One of those students, Ada Obieshi ’14, now a professional actress and singer based in New York, describes music as something she’d loved but had felt was out of reach to her as a first-generation student of color at CA. “Meeting Diana was a pivotal moment that changed my idea about what I thought was possible,” Obieshi says. “Her coaching formed the foundation of my music education and gave me the confidence to perform. Vocal coaches are incredible at training a muscle you can’t see — it’s something you control through feeling and visualization. Diana, thank you for teaching me how to project from my third eye and send my voice over the hill.”
Diana Thompson. Photo by Ross Adams.
In 2009, Thompson and Adams started CA’s very successful Vocal, Jazz, and Pop Ensemble. “Ross directed the instrumentalists and I trained the vocalists,” Thompson says. “What I loved most about this setting was that it gave me an opportunity to develop each singer’s unique talent, as well as their ability to work together as a group. It was most gratifying to see their confidence grow, and the greatest rewards for me were the stellar performances they gave at Music Cafe each year.”
In retirement, Thompson plans to garden, travel, organize her enormous music library, and write a book about her singing methodology. “It will be good to have the time to focus on these,” she says, “and perhaps get back to performing again as a vocalist.”
24 Years – Health Services
Framed nature photographs taken by Eve Fraser-Corp, RN, have helped make CA’s Health Center feel comfortable and connected to the earth. When she departs CA this spring after 24 years on staff, they’ll remain on the walls, a reminder of her caring presence. “Eve is a nurse by profession but also by constitution,” says Jeff Desjarlais, director of health and student support services. “She nurtures everybody.” He credits her with building the Health Services team.

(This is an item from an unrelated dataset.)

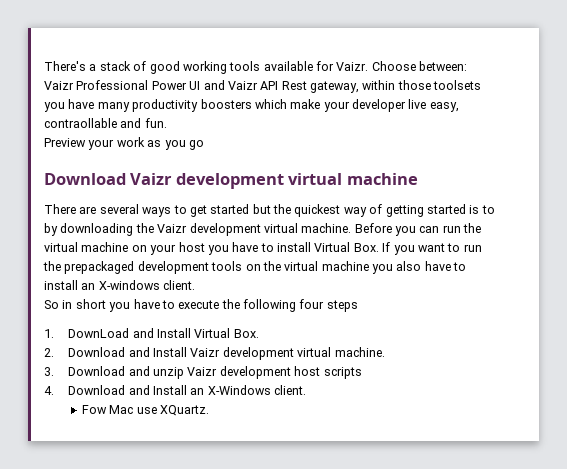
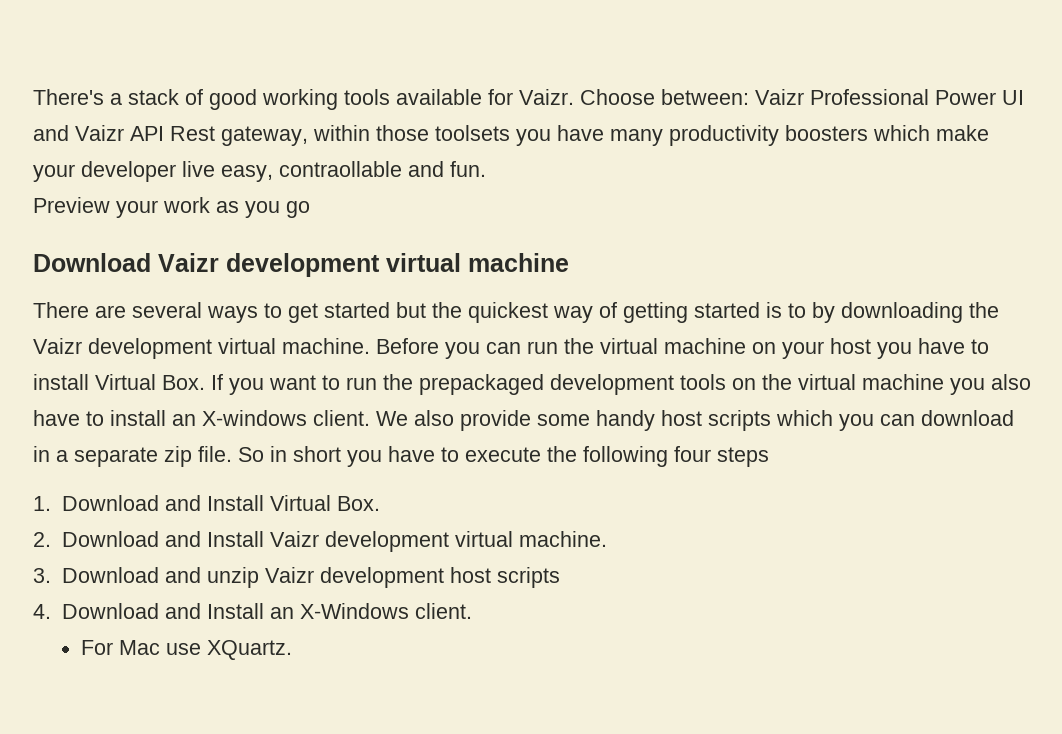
(196, 285) // -> [376,410,1014,431] [33,446,232,467] We also provide some handy host scripts which you can download in a separate zip file.
[68,328,130,338] DownLoad -> [61,495,159,511] Download
[82,405,108,414] Fow -> [81,640,114,655] For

When she accepted a nursing position at CA in 1997, her children were young and she had recently moved back to Massachusetts from California. She started alone, though after two years she lobbied successfully for another full-time nurse. Early on, she worked in an old infirmary, without computers (she would stuff appointment reminders in student mailboxes).
Now the staff includes a full counseling team and works closely with the athletics trainers, fully part of the Student Health and Athletics Center (the SHAC). “Every year, it’s just gotten better and better — the team we have and the policies we’ve developed,” she says. “We’ve worked hard to make the Health Center a haven, for boarders and day students alike.”
She had always valued getting to know students, but when she moved onto campus four years ago and became a house faculty member, she experienced a new side of CA. She “tried to take house food to the nth degree,” she says, making Thai soups, Jamaican jerk chicken, and lemon squares. And she counts as a “huge honor” having been asked to sit in the family bench for a few students’ chapel talks. “Chapels can bowl me over,” she says. “This place gives such a beautiful foundation to so many.”
Fraser-Corp and her husband, Kevin, are moving to Nantucket, Mass., where she will work at a Nantucket Cottage Hospital outpatient clinic. The island has been a home base for her family for decades. But she plans to stay connected, she says, to “this remarkably caring and creative community.” And she hopes to reunite with colleagues and alumnae/i during CA’s Centennial.